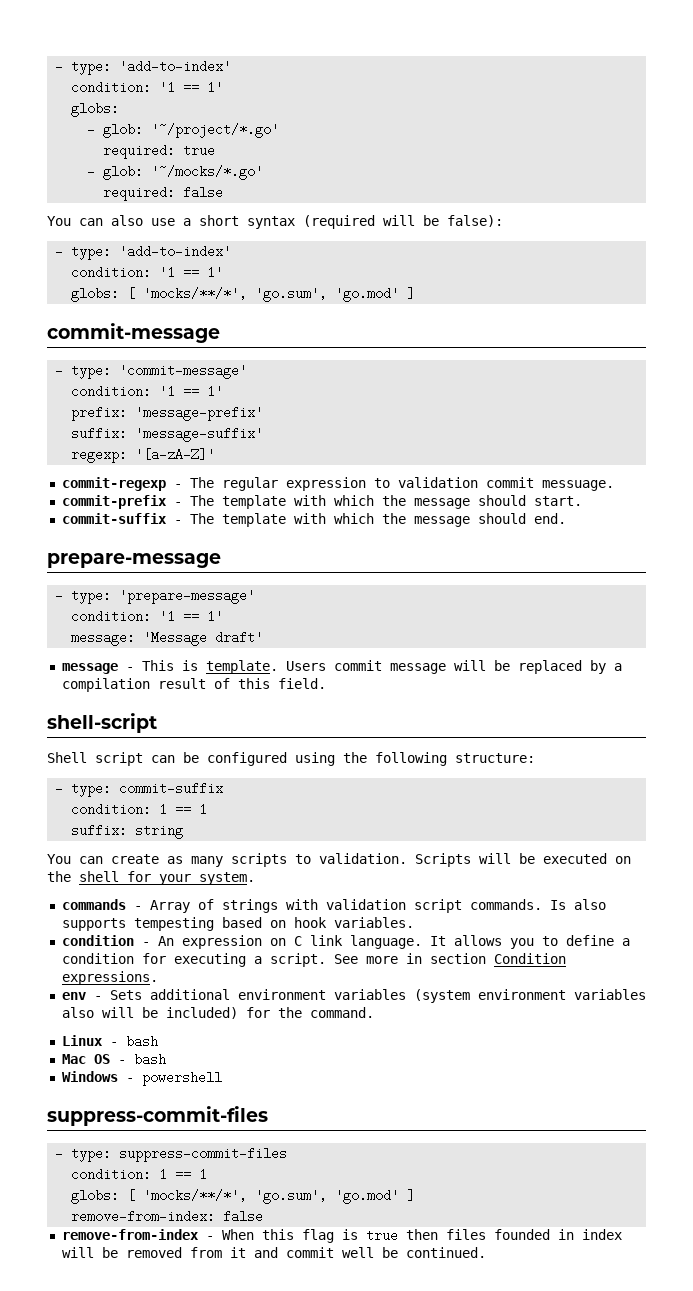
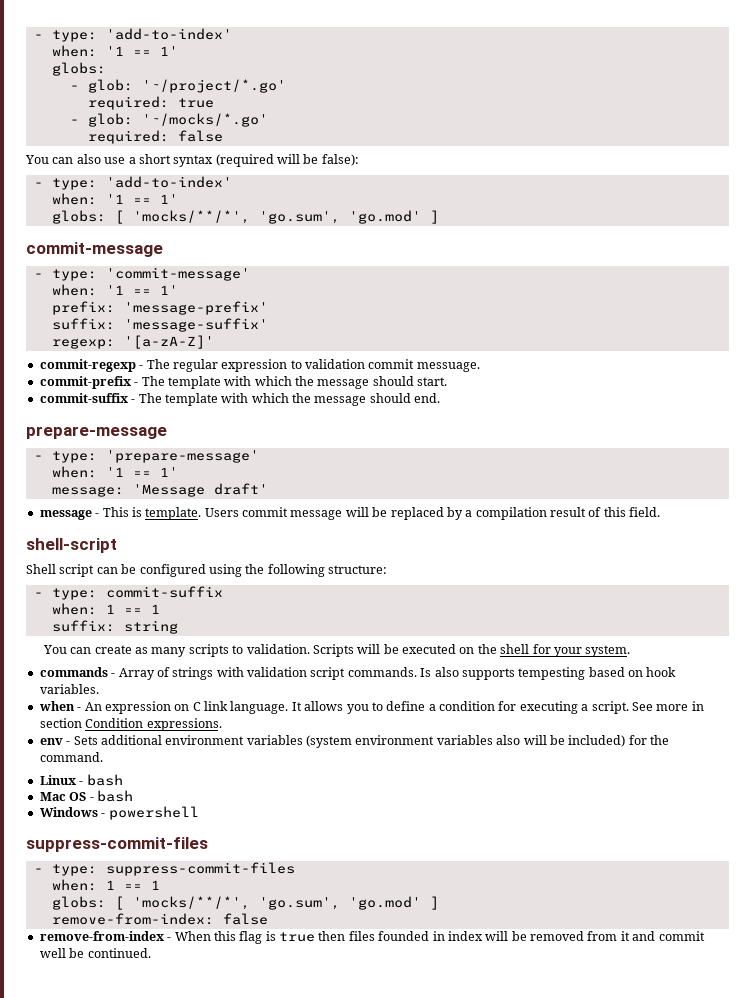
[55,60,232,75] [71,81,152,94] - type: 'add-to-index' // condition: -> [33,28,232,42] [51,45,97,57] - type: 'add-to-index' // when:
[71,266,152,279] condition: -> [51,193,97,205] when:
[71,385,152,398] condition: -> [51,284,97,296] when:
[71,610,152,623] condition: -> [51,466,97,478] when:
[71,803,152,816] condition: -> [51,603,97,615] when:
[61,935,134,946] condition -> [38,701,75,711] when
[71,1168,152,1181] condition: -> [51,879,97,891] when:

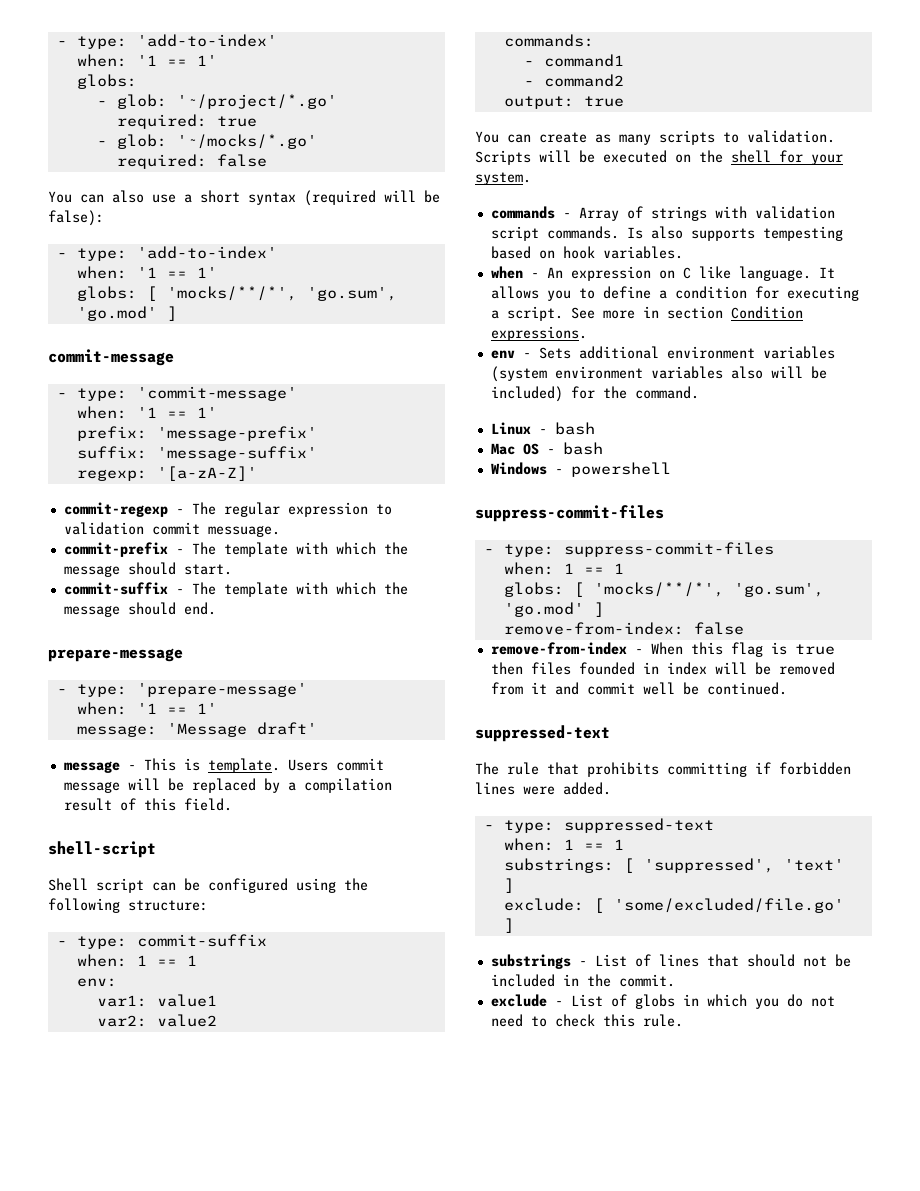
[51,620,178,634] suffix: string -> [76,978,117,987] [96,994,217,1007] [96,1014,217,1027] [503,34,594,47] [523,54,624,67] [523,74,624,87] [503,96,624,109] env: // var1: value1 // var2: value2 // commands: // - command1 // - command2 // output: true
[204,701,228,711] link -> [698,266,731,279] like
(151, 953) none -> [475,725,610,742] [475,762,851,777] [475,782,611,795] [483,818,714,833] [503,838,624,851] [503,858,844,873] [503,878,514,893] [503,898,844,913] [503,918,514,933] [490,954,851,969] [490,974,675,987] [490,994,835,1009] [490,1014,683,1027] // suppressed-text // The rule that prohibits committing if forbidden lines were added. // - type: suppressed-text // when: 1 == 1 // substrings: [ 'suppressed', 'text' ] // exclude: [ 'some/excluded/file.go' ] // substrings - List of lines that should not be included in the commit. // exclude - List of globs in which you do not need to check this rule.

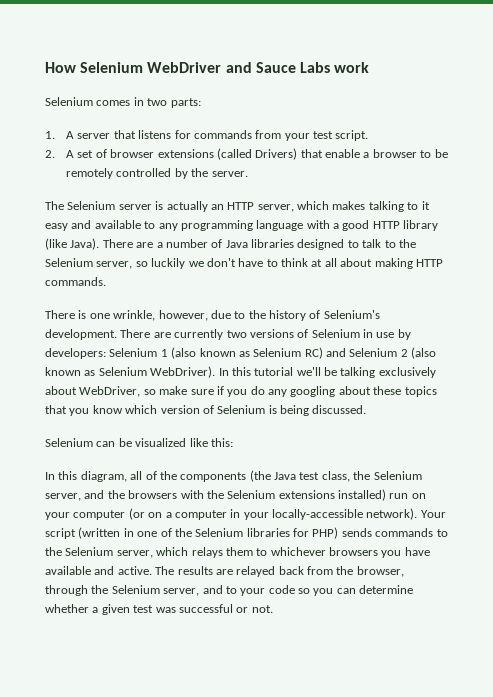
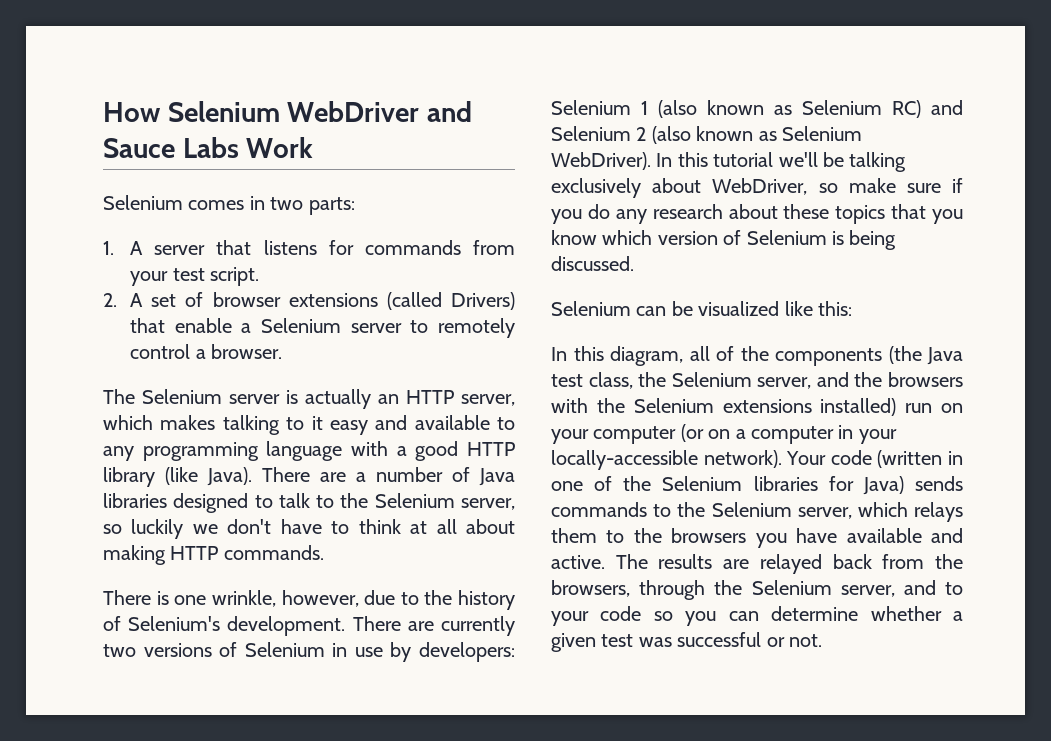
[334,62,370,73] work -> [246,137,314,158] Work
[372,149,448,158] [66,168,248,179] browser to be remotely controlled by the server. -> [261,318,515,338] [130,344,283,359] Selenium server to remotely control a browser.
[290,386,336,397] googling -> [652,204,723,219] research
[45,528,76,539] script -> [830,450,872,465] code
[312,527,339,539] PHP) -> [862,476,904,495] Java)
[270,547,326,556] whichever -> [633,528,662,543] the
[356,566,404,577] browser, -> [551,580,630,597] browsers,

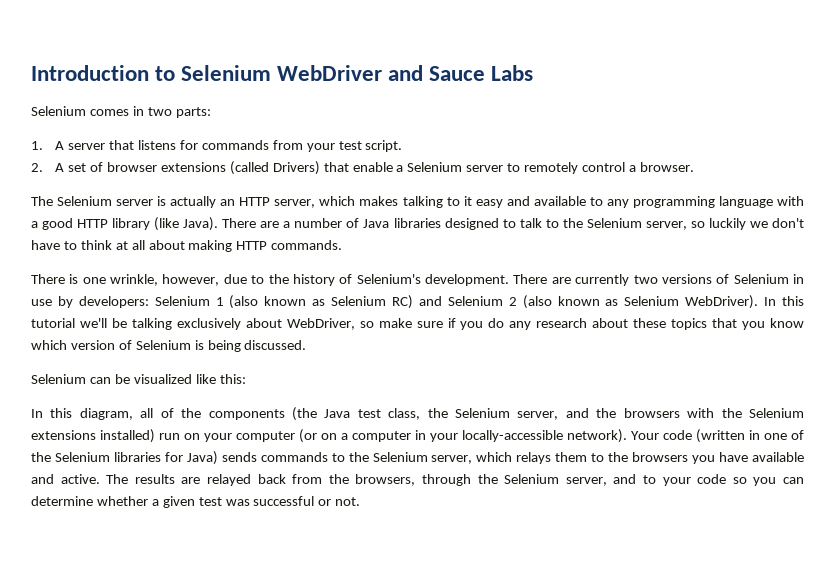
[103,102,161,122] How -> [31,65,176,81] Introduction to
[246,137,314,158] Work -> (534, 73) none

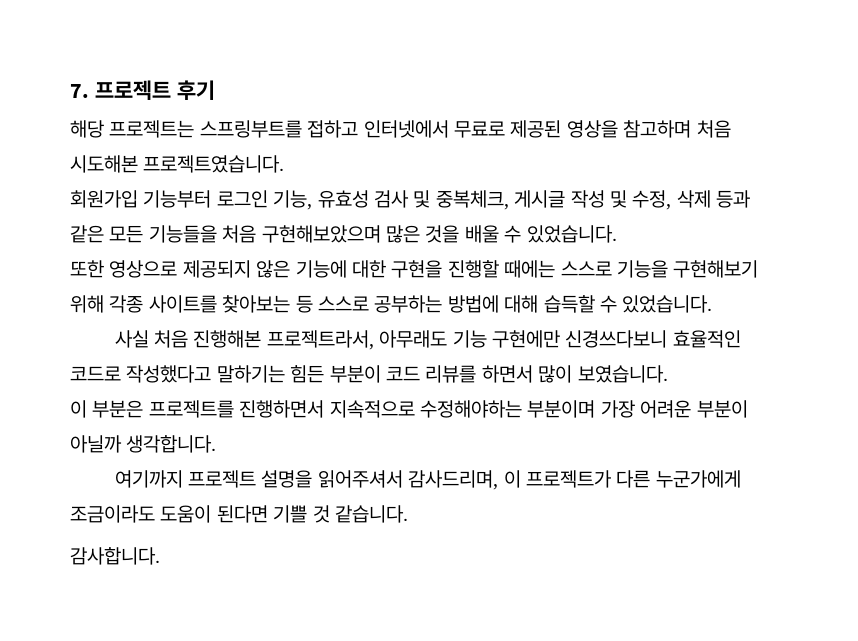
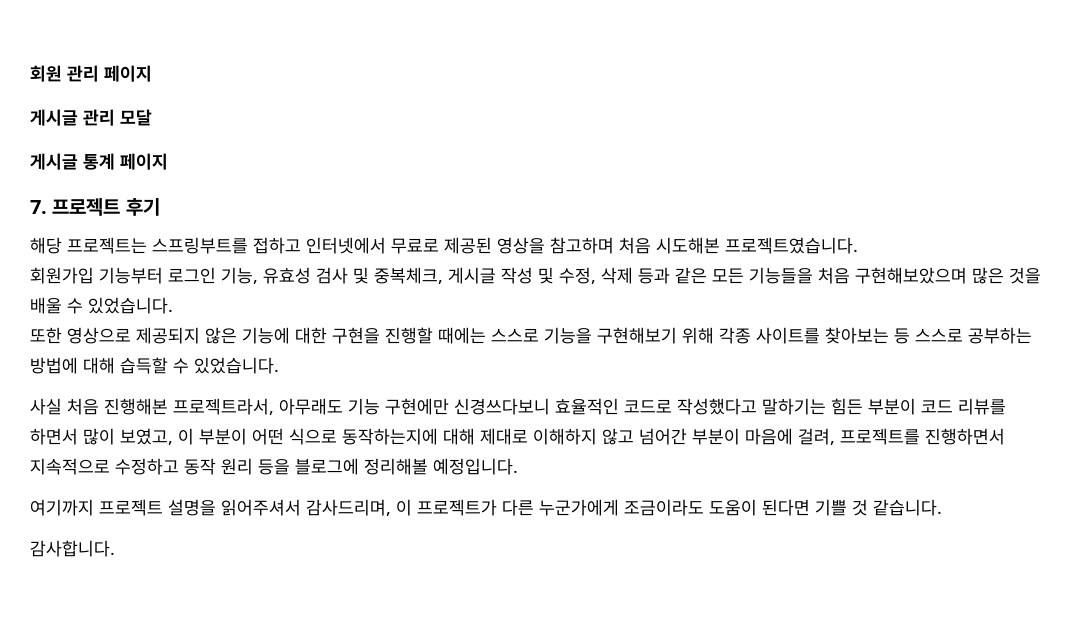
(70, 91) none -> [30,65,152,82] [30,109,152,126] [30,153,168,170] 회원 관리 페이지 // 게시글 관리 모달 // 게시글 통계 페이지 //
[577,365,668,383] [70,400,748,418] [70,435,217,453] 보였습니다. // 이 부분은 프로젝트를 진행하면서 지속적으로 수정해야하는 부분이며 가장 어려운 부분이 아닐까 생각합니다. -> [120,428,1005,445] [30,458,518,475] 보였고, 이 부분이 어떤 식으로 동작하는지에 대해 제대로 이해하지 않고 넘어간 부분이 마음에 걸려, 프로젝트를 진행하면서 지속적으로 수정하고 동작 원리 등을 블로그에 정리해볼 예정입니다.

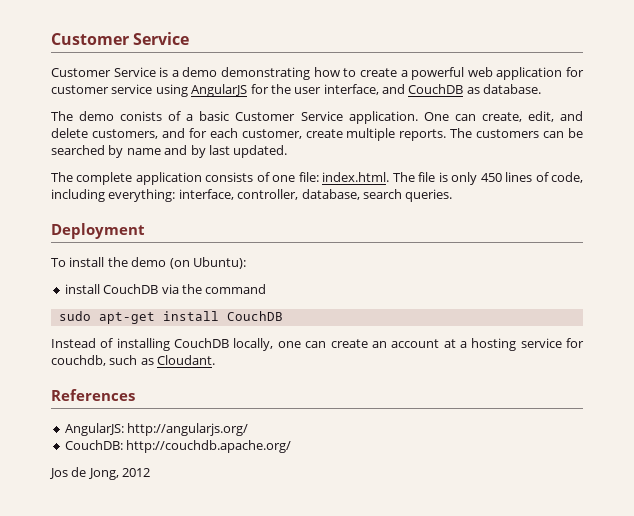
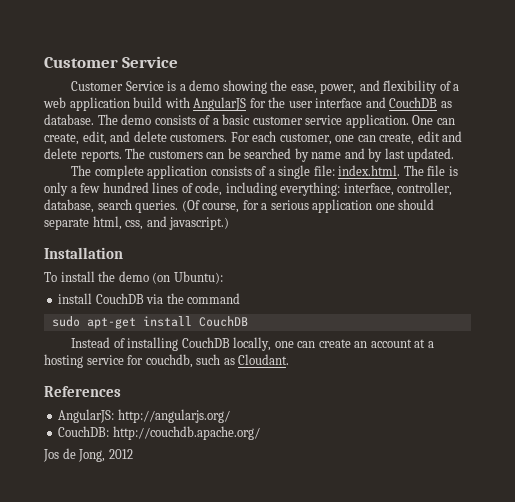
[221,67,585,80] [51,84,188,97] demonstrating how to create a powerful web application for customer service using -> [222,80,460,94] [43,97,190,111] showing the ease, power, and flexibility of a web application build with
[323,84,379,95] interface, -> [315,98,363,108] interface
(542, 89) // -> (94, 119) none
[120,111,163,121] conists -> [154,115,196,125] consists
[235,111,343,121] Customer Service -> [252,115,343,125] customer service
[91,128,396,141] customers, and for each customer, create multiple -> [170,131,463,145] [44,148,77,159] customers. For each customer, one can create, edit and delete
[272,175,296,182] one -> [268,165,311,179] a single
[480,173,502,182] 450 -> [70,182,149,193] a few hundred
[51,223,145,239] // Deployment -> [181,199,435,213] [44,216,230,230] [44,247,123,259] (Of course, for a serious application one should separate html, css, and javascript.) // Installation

......

Would you repeat the material above exactly, line for line, from its first line to the line with "[71,1168,152,1181] condition: ->", including both and skipping every picture?

[55,60,232,75] [71,81,152,94] - type: 'add-to-index' // condition: -> [33,28,232,42] [51,45,97,57] - type: 'add-to-index' // when:
[71,266,152,279] condition: -> [51,193,97,205] when:
[71,385,152,398] condition: -> [51,284,97,296] when:
[71,610,152,623] condition: -> [51,466,97,478] when:
[71,803,152,816] condition: -> [51,603,97,615] when:
[61,935,134,946] condition -> [38,701,75,711] when
[71,1168,152,1181] condition: -> [51,879,97,891] when:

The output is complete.